The shoyu base is light and springy, with a slight peppery flavor.
They also have a Hiroshima Wagyu Ramen (Wagyu Koune Ramen). This is also available in shoyu, umami shio, or spicy miso. The most popular choice is umami shio.
As the word umami would suggest, umami shio is more savory that your typical shio. In addition, the tender strips of wagyu beef lend the broth a beef stew like flavor.
All their ramen dishes have super thin noodles.
Meat lovers that want something besides chashu will definitely have fun visiting Ramen Kuni.
More info: Tabelog Link
#3: Kara Shibi Miso Ramen Kishin
Our last stop on the Hiroshima Ramen train is also open late. Kara Shibi Miso Ramen Kishin is in business every day from 7 PM until 6 AM.
They’re actually right across the street from Ramen Kuni. And yes, I actually stopped by right after Ramen Kuni (sheepish face).

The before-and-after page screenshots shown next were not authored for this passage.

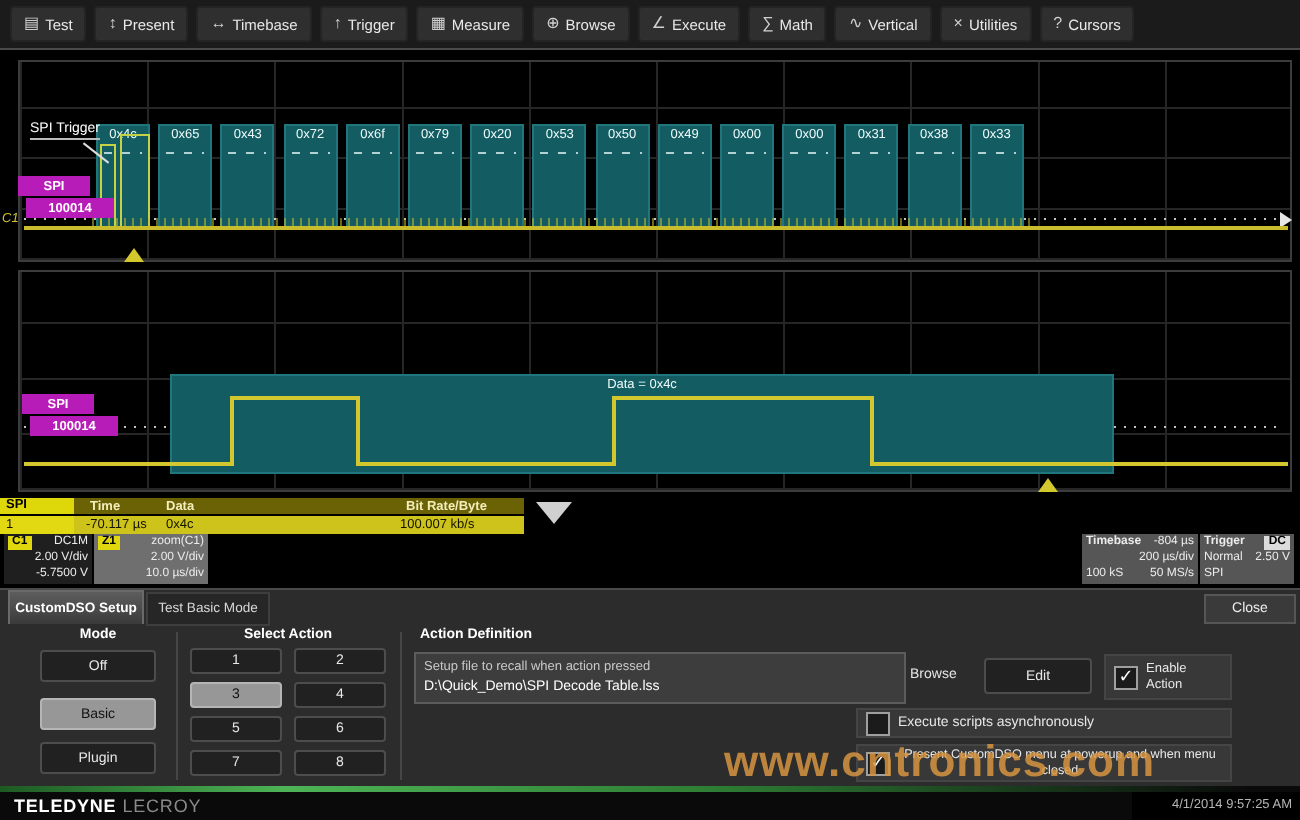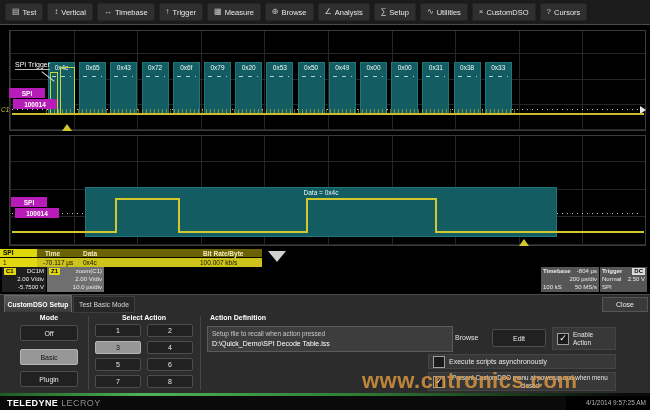"Vertical" span { text: Vertical -> Present }
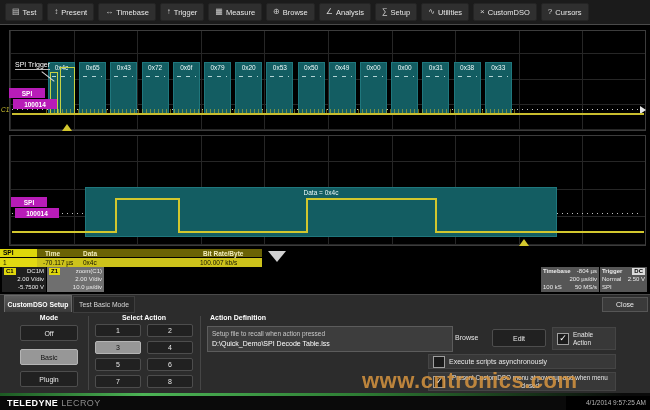"Analysis" span { text: Analysis -> Execute }
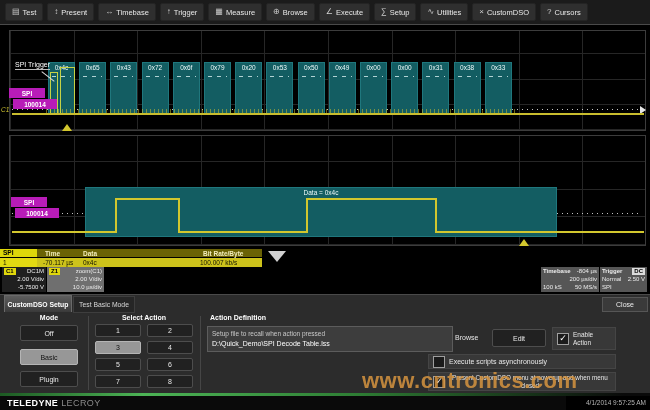"Setup" span { text: Setup -> Math }
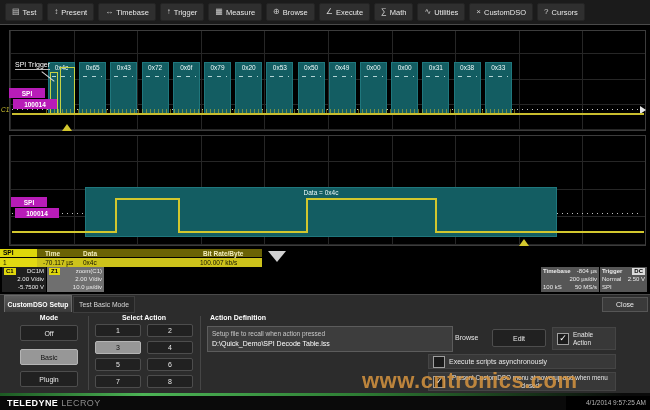"Utilities" span { text: Utilities -> Vertical }
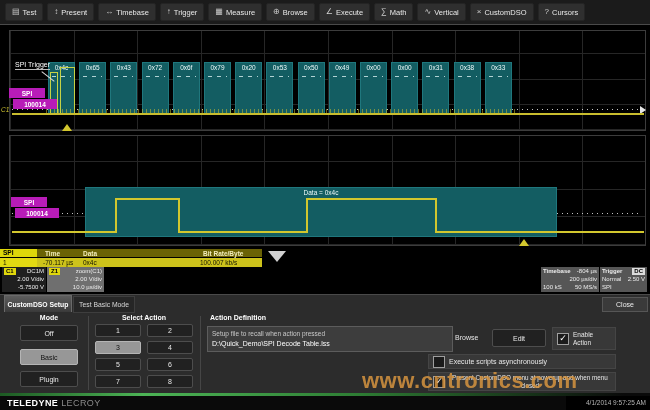"CustomDSO" span { text: CustomDSO -> Utilities }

At this small, counter-only ramen shop, you can also choose your spice level and level of numbing Szechuan pepper. But here’s it’s on a level of 0-5. Choose wisely!
They have Coriander Miso Ramen (just say “Pakuchi”) for ¥950.
The chashu pork decorates the bowl like a kaleidoscope’s floral pattern. The chashu pork are properly broiled and the plentiful bean sprouts give each bite with noodles a nice crunch. This might be the perfect 5 AM Ramen bowl.